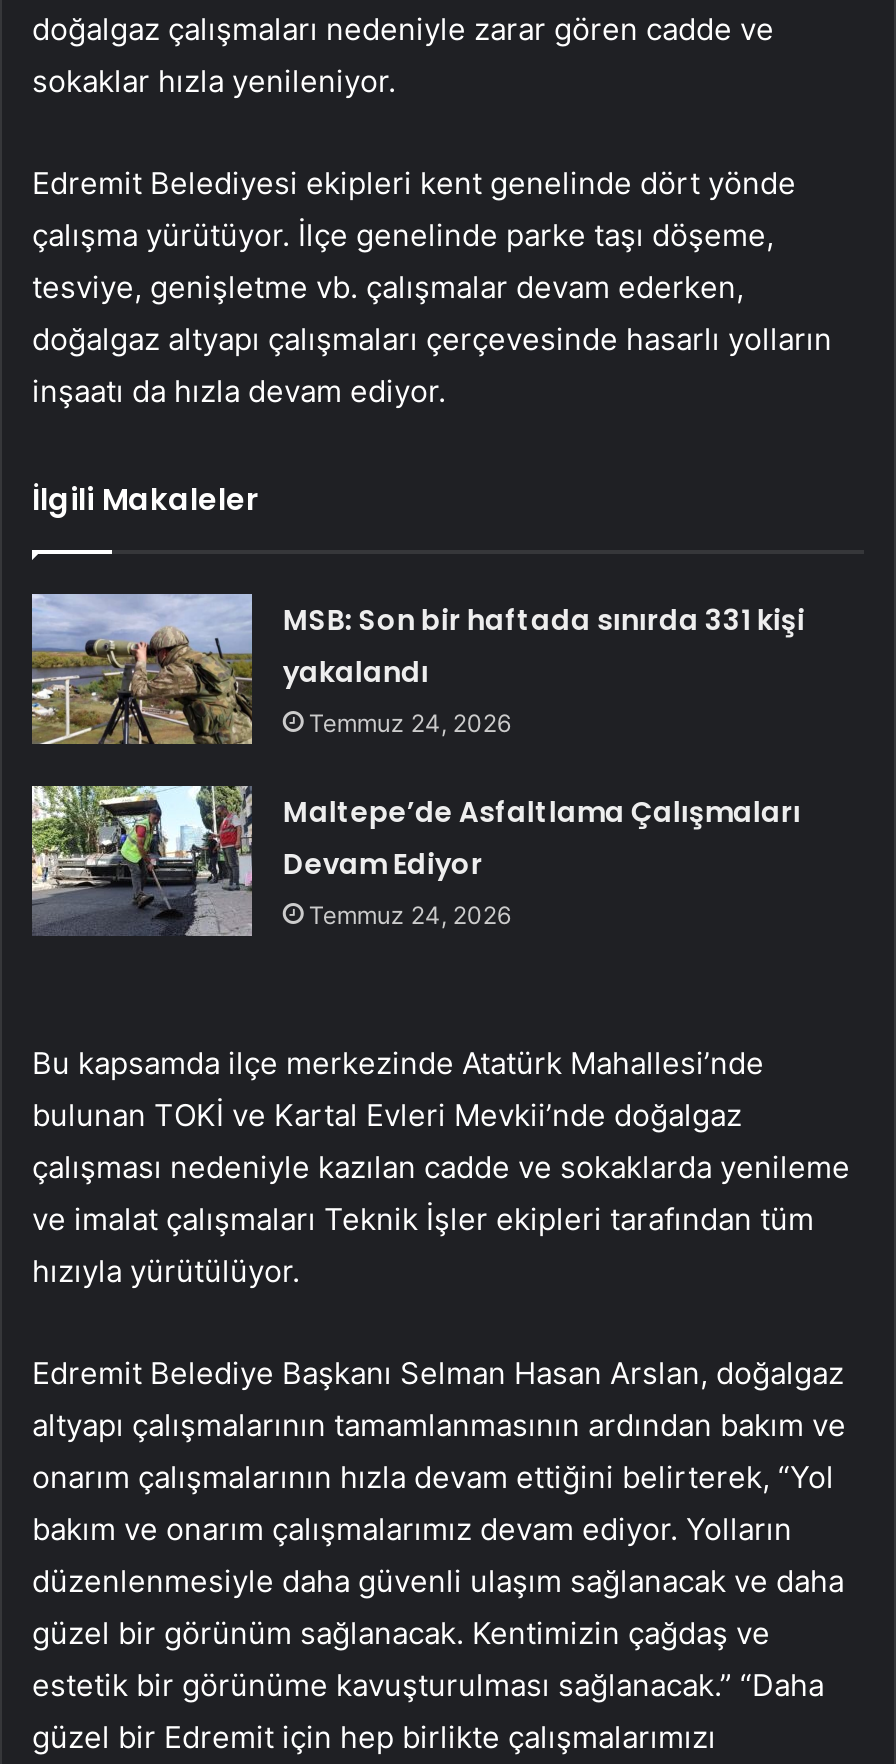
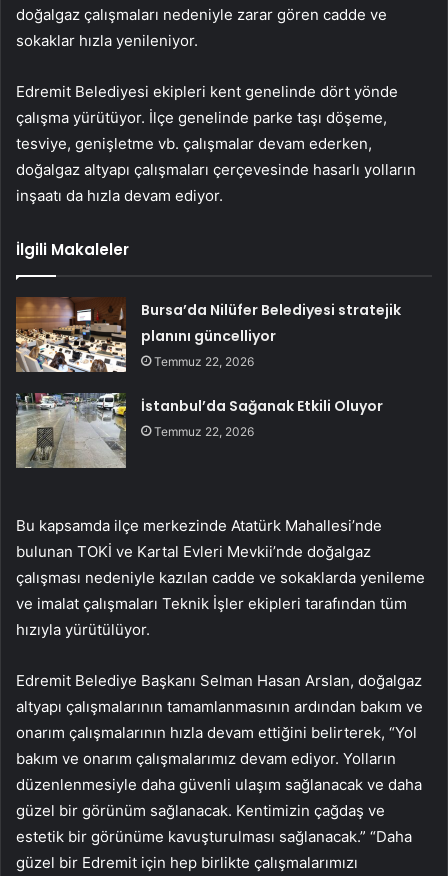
- [image]
- MSB: Son bir haftada sınırda 331 kişi
- yakalandı
- Temmuz 24, 2026
+ [image]
+ Bursa’da Nilüfer Belediyesi stratejik
+ planını güncelliyor
+ Temmuz 22, 2026

- [image]
- Maltepe’de Asfaltlama Çalışmaları
- Devam Ediyor
- Temmuz 24, 2026
+ [image]
+ İstanbul’da Sağanak Etkili Oluyor
+ Temmuz 22, 2026
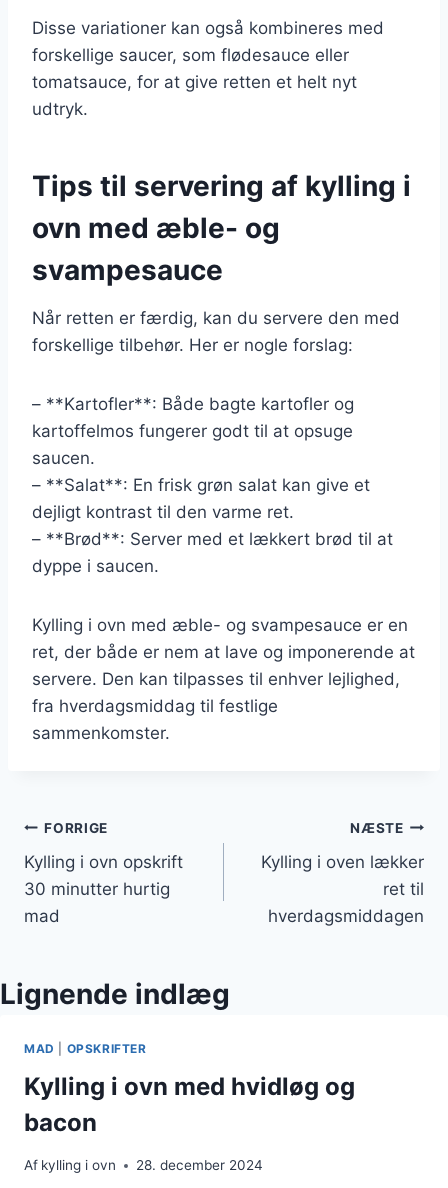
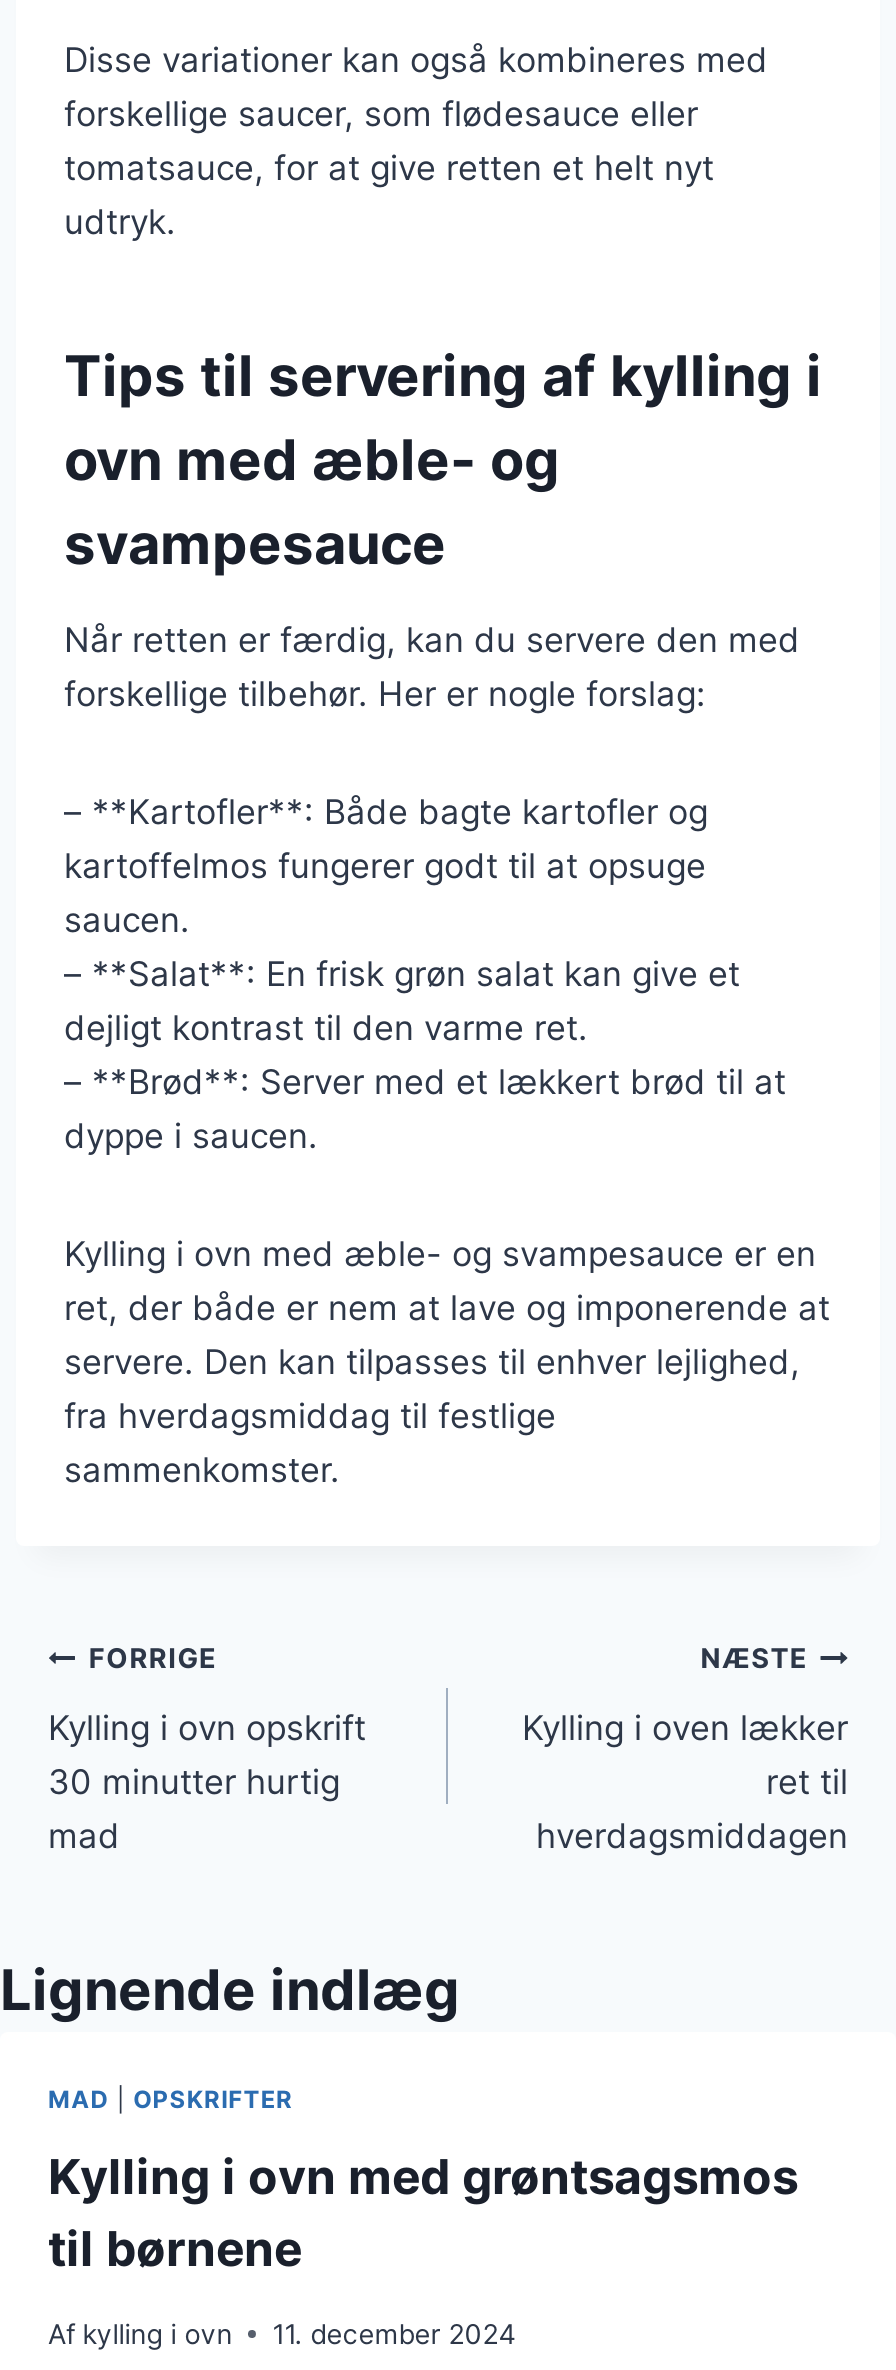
- Kylling i ovn med hvidløg og
- bacon
+ Kylling i ovn med grøntsagsmos
+ til børnene

- Af kylling i ovn 28. december 2024
+ Af kylling i ovn 11. december 2024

_EXERCISE DESCRIPTION_. Your response should be the exact lines running from the one with "ovn med grøntsagsmos" to the final line of the material above.

_SOLUTION FOR THIS EXERCISE_.
+ Kylling i ovn med grøntsagsmos
+ til børnene

- Af kylling i ovn 28. december 2024
+ Af kylling i ovn 11. december 2024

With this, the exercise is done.